Tuesday, September 25, 2018

When "must" a jury find a defendant guilty?

It is wrong for judges to compose, for use by juries in reaching verdicts, question trails that include directions that a verdict of guilty must be returned. For example, a question might take the form, “if [this question is answered “yes”] find the defendant guilty.”

Why is this wrong? A jury may be told when they must acquit, but never that they must convict. This is a safeguard against unconscionable prosecutions, where, although strictly speaking, the jury might be satisfied that the prosecutor has proved all the necessary elements to establish guilt, nevertheless it would be morally wrong to find the defendant guilty. The safeguard is so important that it is sometimes described as having constitutional importance. I have discussed this on 20 December 2013, here, and see also my note of 27 October 2006, here.

Yet it is wrong, at common law, to mention this option to the jury. Counsel cannot ask the jury to ignore the law. The law allows, but does not refer to, conscience verdicts.
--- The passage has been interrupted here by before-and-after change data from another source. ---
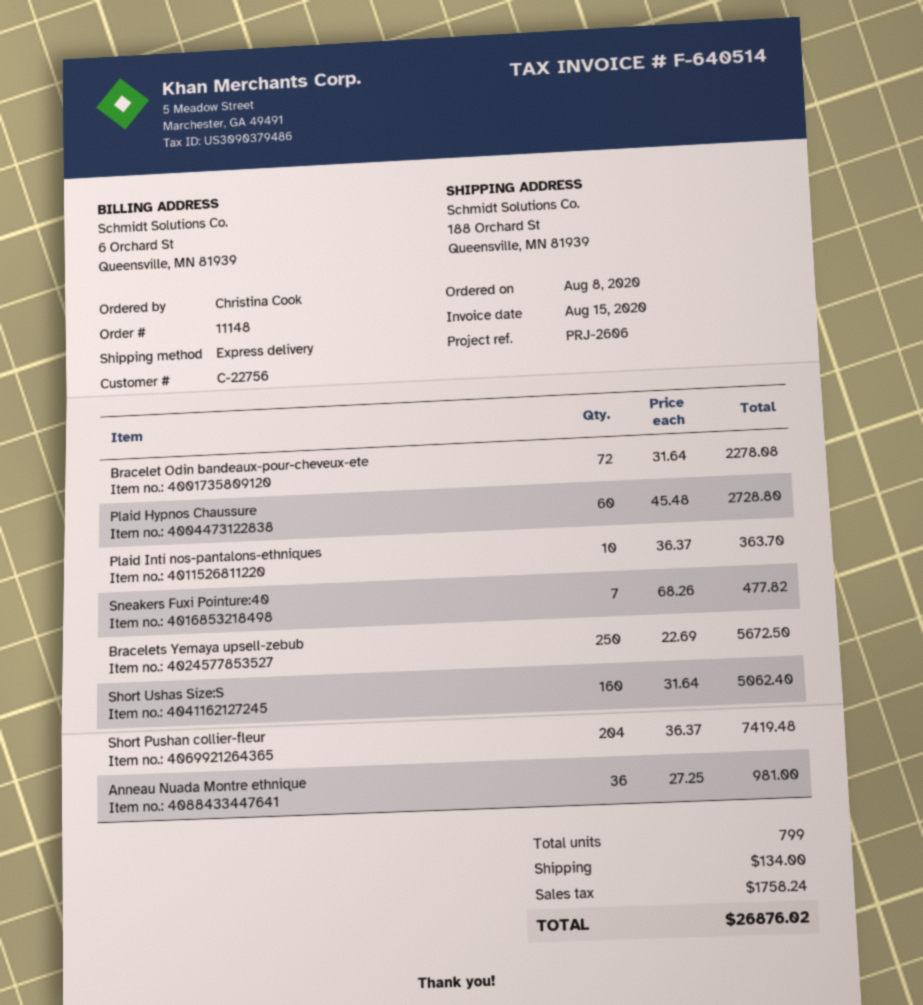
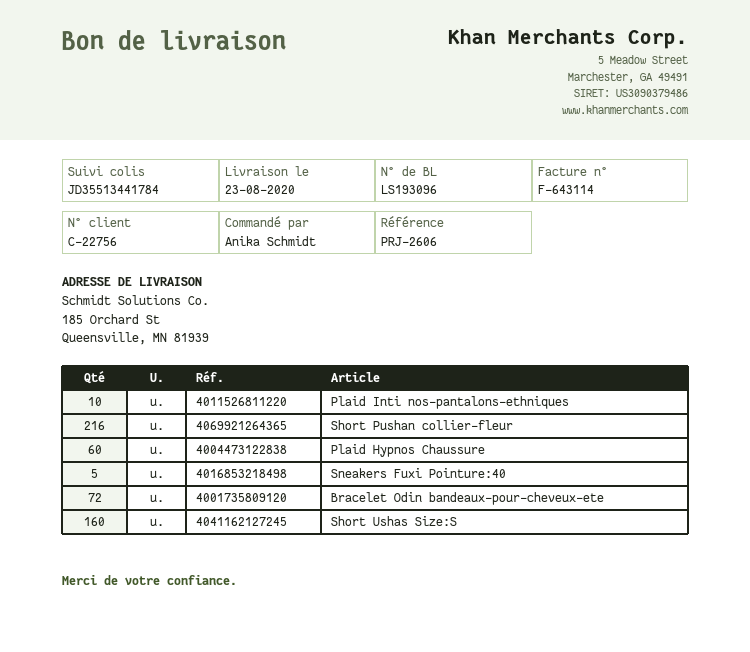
invoice number: F-640514 -> F-643114
ordered by: Christina Cook -> Anika Schmidt
ship to: 188 Orchard St, Queensville, MN 81939 -> 185 Orchard St, Queensville, MN 81939
Sneakers Fuxi Pointure:40: 7 -> 5
Bracelets Yemaya upsell-zebub: 250 -> none
Short Pushan collier-fleur: 204 -> 216
Anneau Nuada Montre ethnique: 36 -> none

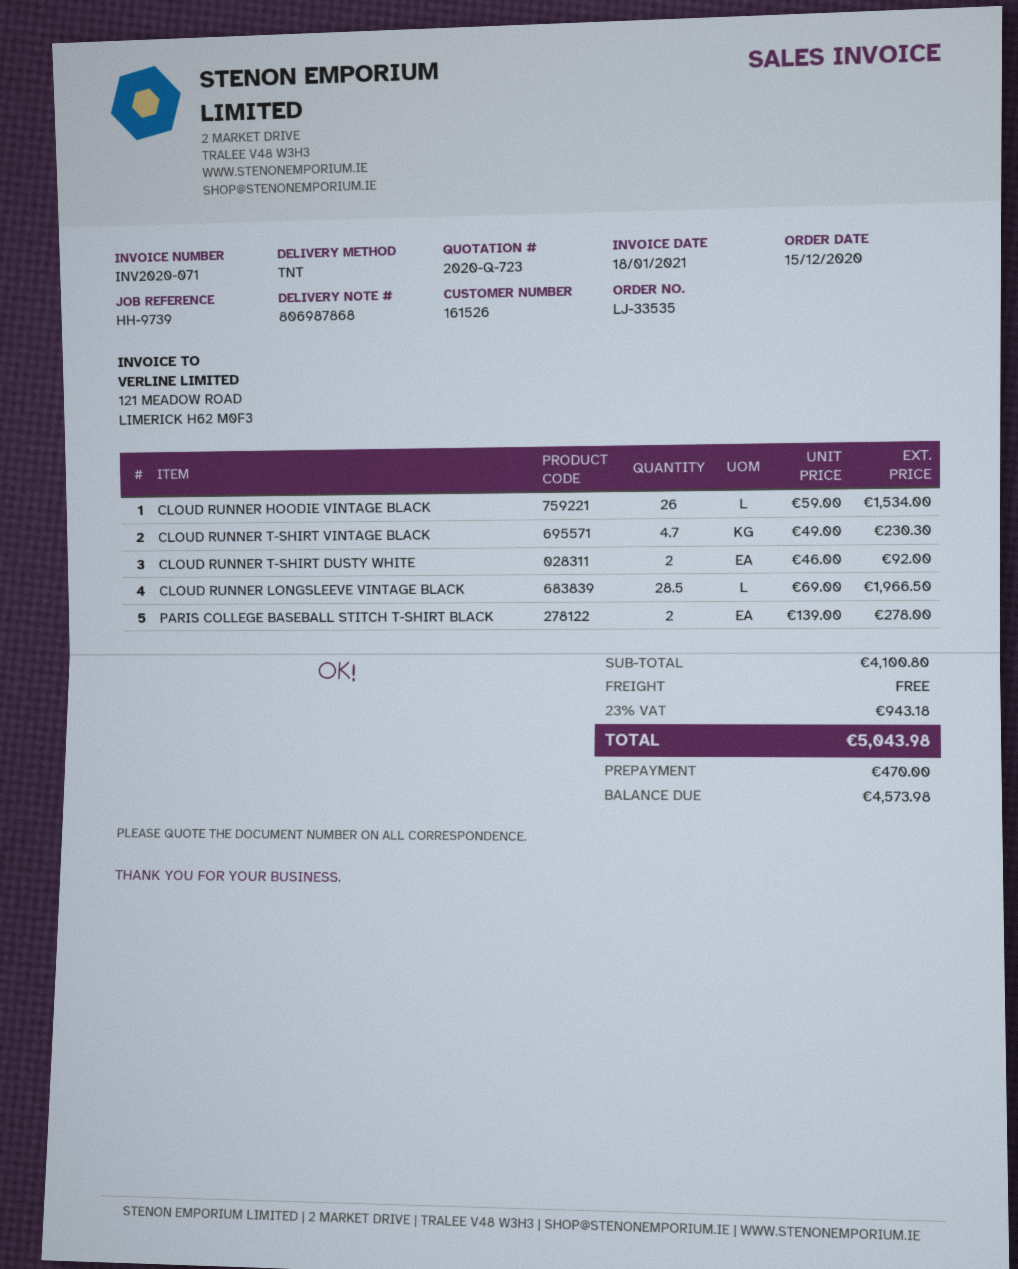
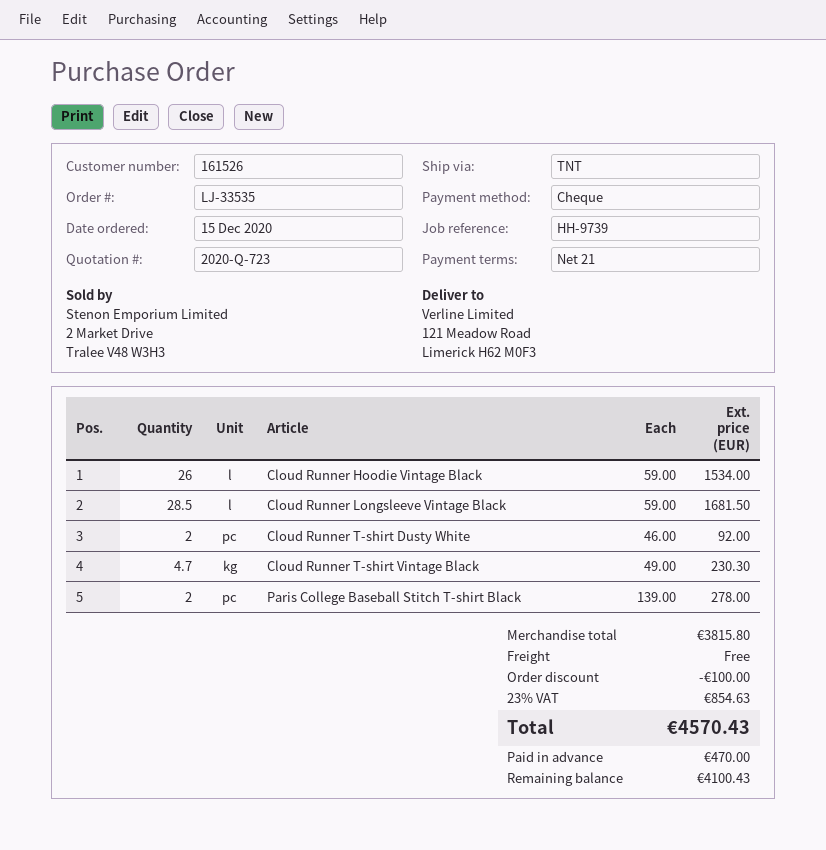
CLOUD RUNNER LONGSLEEVE VINTAGE BLACK: 28.5 x 69.00 = 1966.50 -> 28.5 x 59.00 = 1681.50
subtotal: 4100.80 -> 3815.80
discount: none -> 100.00
tax: 23% = 943.18 -> 23% = 854.63
total: 5043.98 -> 4570.43
balance: 4573.98 -> 4100.43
The subject belongs to jury-room discussion, into which a court will not inquire (as distinct from some aspects of jury-room discussion that might be the subject of judicial inquiry, for example to ascertain whether the jury has been improperly influenced).

Little appears to be known at the bar about conscience verdicts. [Update: see the references in S (SC 36/2018) v R [2018] NZSC 124 at [76], noted here on 22 December 2018.] For example, in De Soto v R [2018] NZCA 366, where the appeals were properly dismissed, no one raised the issue about the form that the question trail had taken. I do not suggest that any consequence followed from this in the circumstances of this case, as there does not appear to be anything about it that would raise a moral question about the appropriateness of findings of guilt. So the omission was not an error, and counsel may well have considered the point but correctly decided not to raise it in this particular appeal.

I just have a niggle with the question numbered 8 in [15] of De Soto: why is the instruction, in the event of an affirmative answer, to go on to question 9? The questions follow those set out in Ahsin v R [2014] NZSC 153 at [140], but they are put in the way designed to emphasise the Crown's burden and standard of proof. Ahsin requires a reasonable possibility that each of the following exist: demonstration of withdrawal, steps to undo encouragement, those steps being all that reasonably could have been done, and those reasonable steps having been taken in a timely way. Absence of a reasonable possibility that any one of these requirements has been met is sufficient for the defence to fail.

Also of interest in De Soto is the availability of the defence of withdrawal when a defendant is charged with importation of a drug, notwithstanding that the defendant may have been a principal offender through instigating the importation by placing an order with an overseas supplier.